**Description of the task:**
Extract all lines from the data beneath that include the word "content".

==== Data supplied

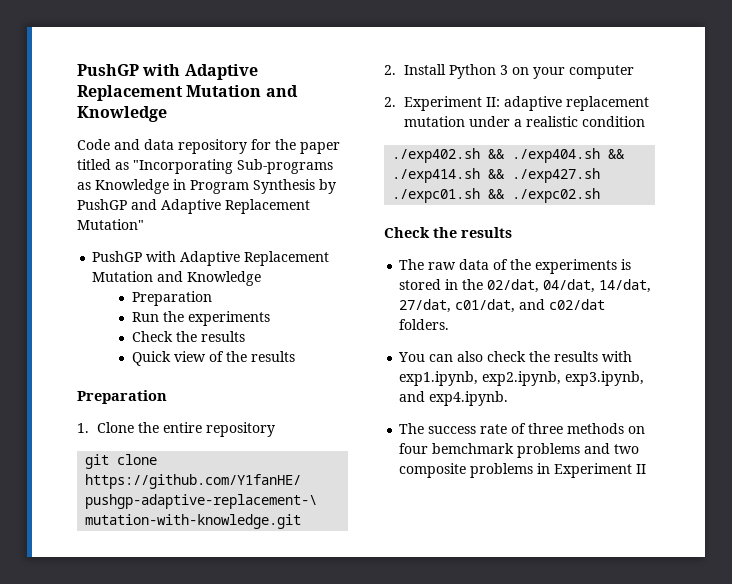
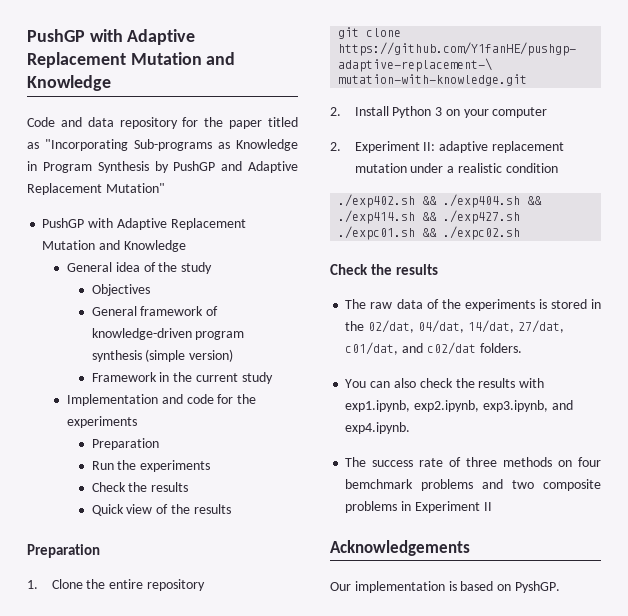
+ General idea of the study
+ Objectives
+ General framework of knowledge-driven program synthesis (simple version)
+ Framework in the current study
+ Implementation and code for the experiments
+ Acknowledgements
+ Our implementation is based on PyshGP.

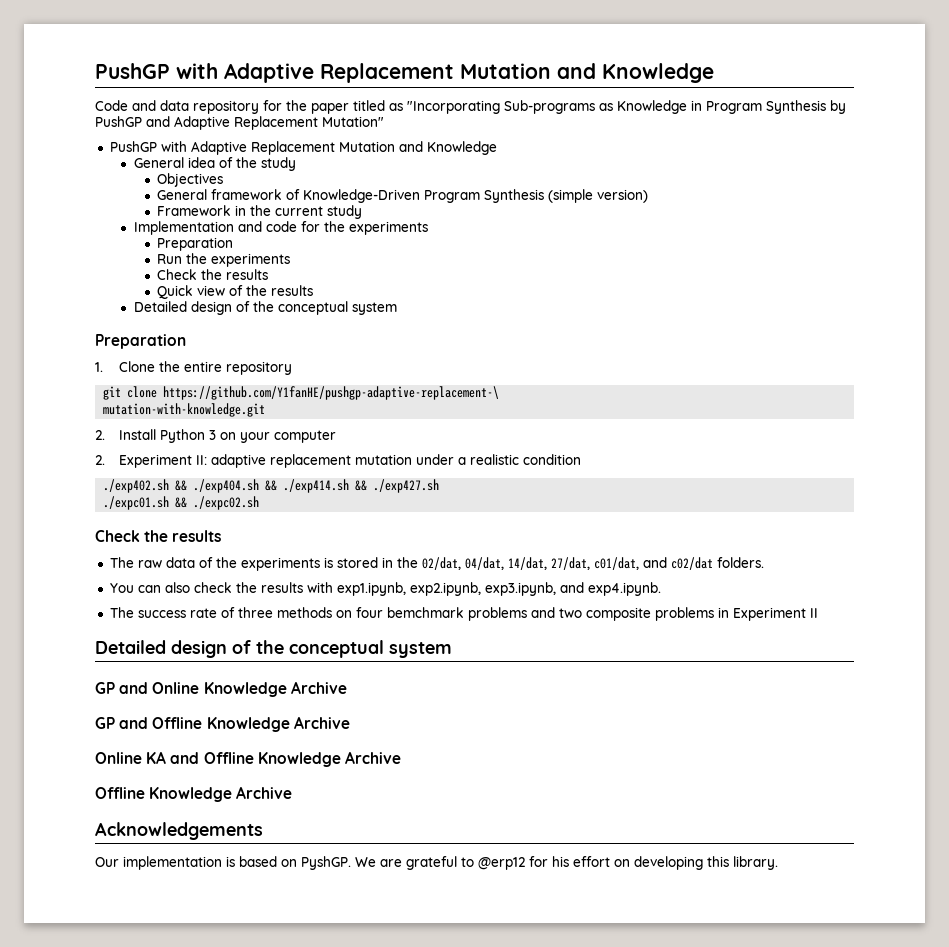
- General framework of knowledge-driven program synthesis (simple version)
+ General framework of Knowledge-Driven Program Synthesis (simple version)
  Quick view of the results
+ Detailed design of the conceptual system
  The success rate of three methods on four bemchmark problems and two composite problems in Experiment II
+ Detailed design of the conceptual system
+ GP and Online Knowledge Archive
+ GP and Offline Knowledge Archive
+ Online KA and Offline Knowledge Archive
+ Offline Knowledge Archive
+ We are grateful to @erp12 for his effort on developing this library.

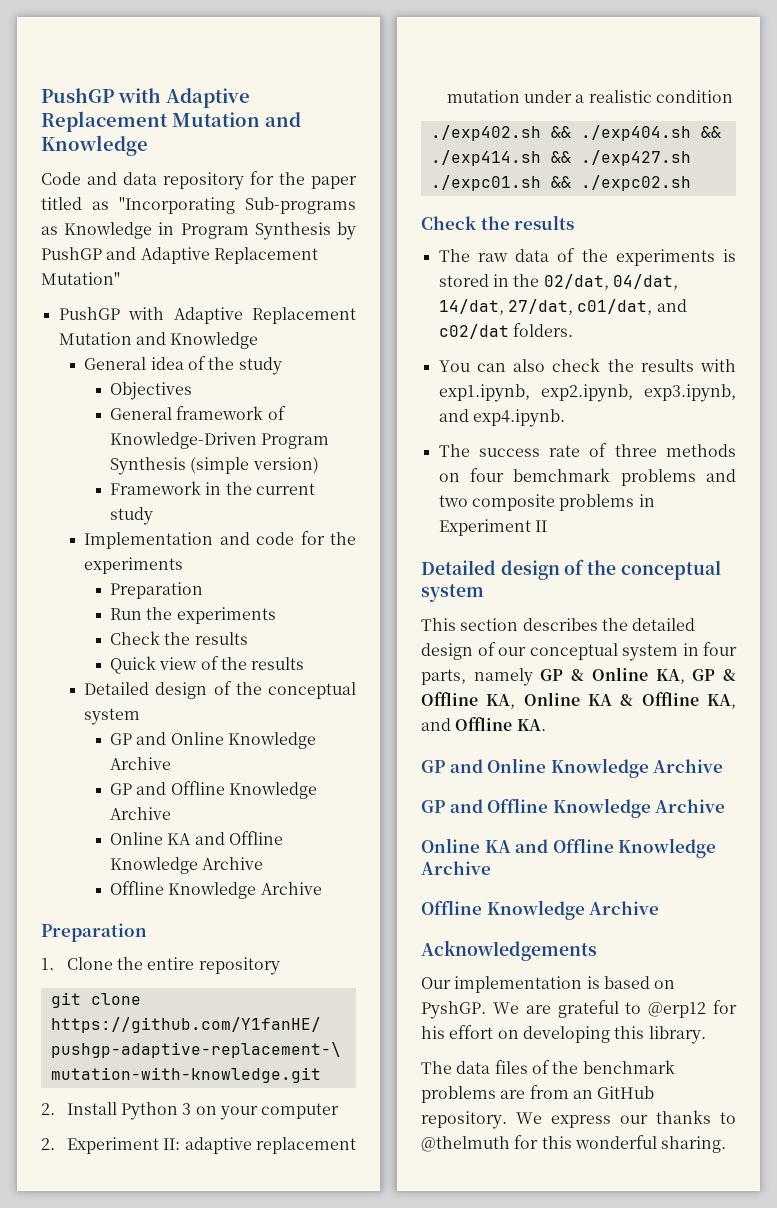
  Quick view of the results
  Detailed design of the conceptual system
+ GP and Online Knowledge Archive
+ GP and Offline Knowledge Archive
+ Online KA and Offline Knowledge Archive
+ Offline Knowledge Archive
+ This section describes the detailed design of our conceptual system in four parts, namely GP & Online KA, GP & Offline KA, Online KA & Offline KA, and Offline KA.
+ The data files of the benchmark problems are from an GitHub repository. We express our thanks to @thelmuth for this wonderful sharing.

========
==== Data supplied

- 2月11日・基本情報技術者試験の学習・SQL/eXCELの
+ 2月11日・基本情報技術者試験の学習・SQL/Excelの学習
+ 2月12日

========
==== Data supplied

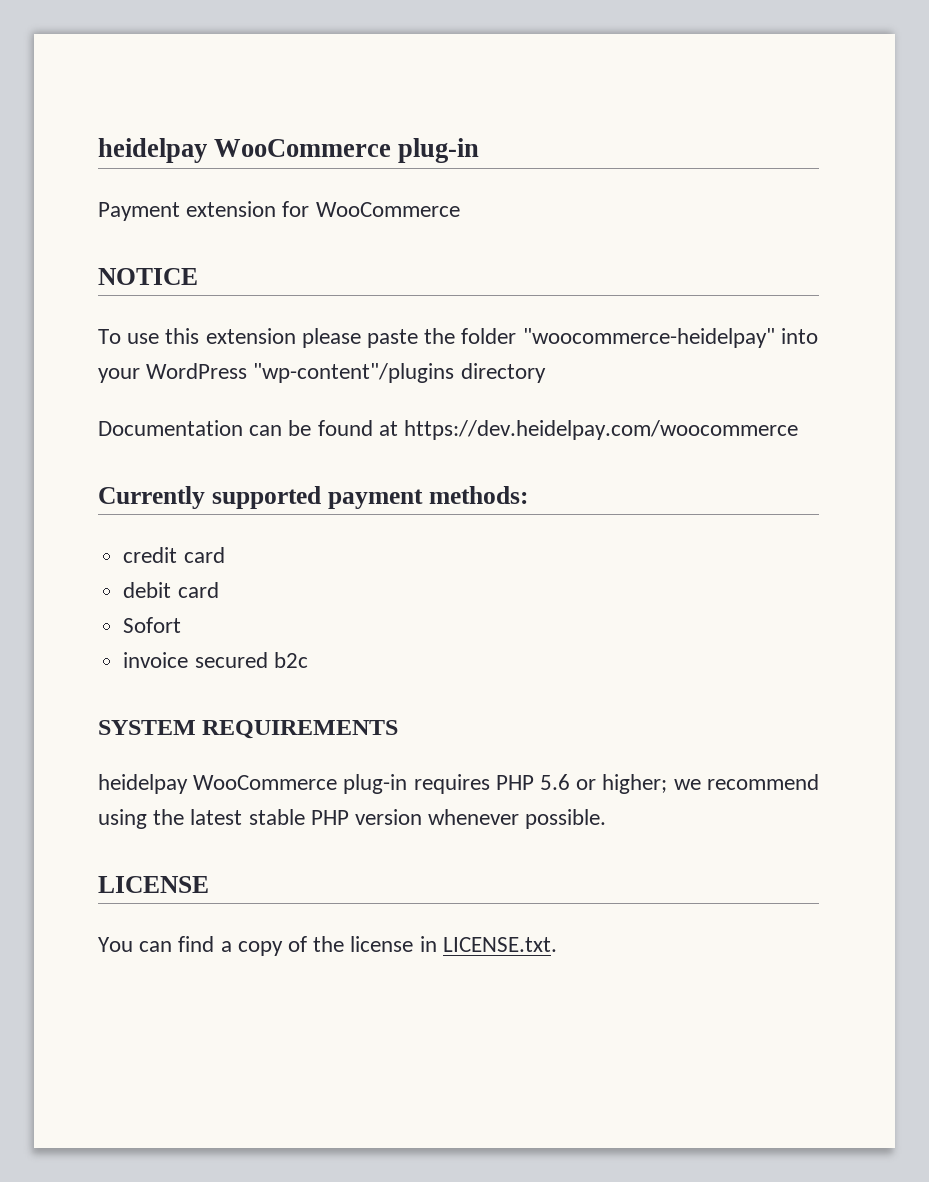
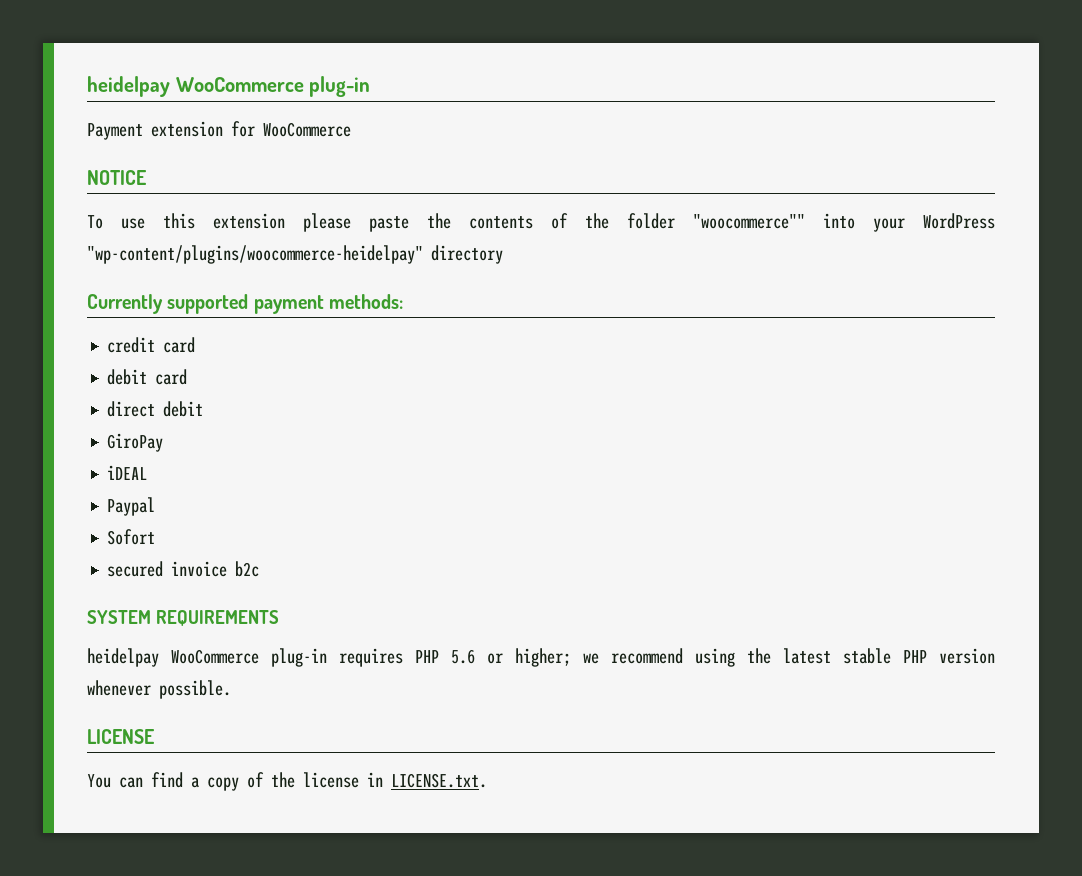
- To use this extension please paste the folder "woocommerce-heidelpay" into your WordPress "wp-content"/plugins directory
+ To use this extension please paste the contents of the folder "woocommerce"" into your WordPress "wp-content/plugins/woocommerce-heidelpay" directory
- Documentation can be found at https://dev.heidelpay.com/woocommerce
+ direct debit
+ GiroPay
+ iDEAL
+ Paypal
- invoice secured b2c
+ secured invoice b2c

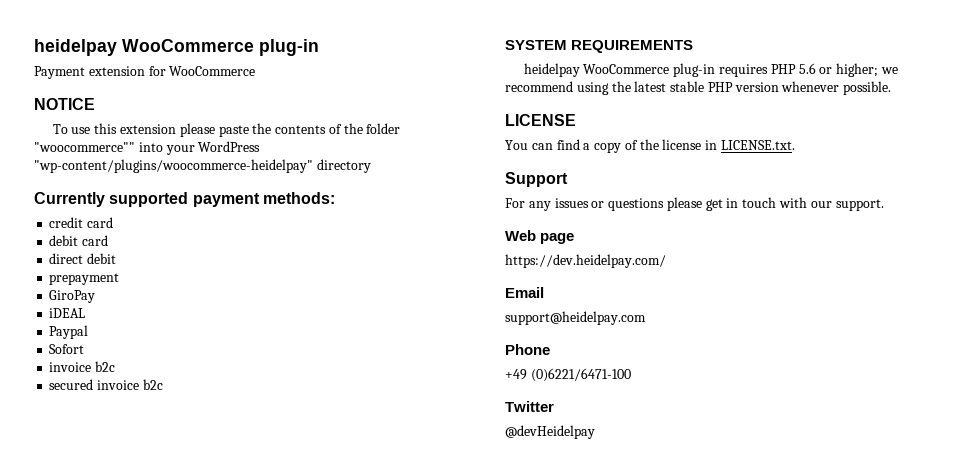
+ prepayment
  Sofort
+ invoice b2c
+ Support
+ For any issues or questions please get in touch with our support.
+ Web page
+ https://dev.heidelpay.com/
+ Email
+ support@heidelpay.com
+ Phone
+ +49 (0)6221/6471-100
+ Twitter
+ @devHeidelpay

========

**Solution to the exercise:**
- To use this extension please paste the folder "woocommerce-heidelpay" into your WordPress "wp-content"/plugins directory
+ To use this extension please paste the contents of the folder "woocommerce"" into your WordPress "wp-content/plugins/woocommerce-heidelpay" directory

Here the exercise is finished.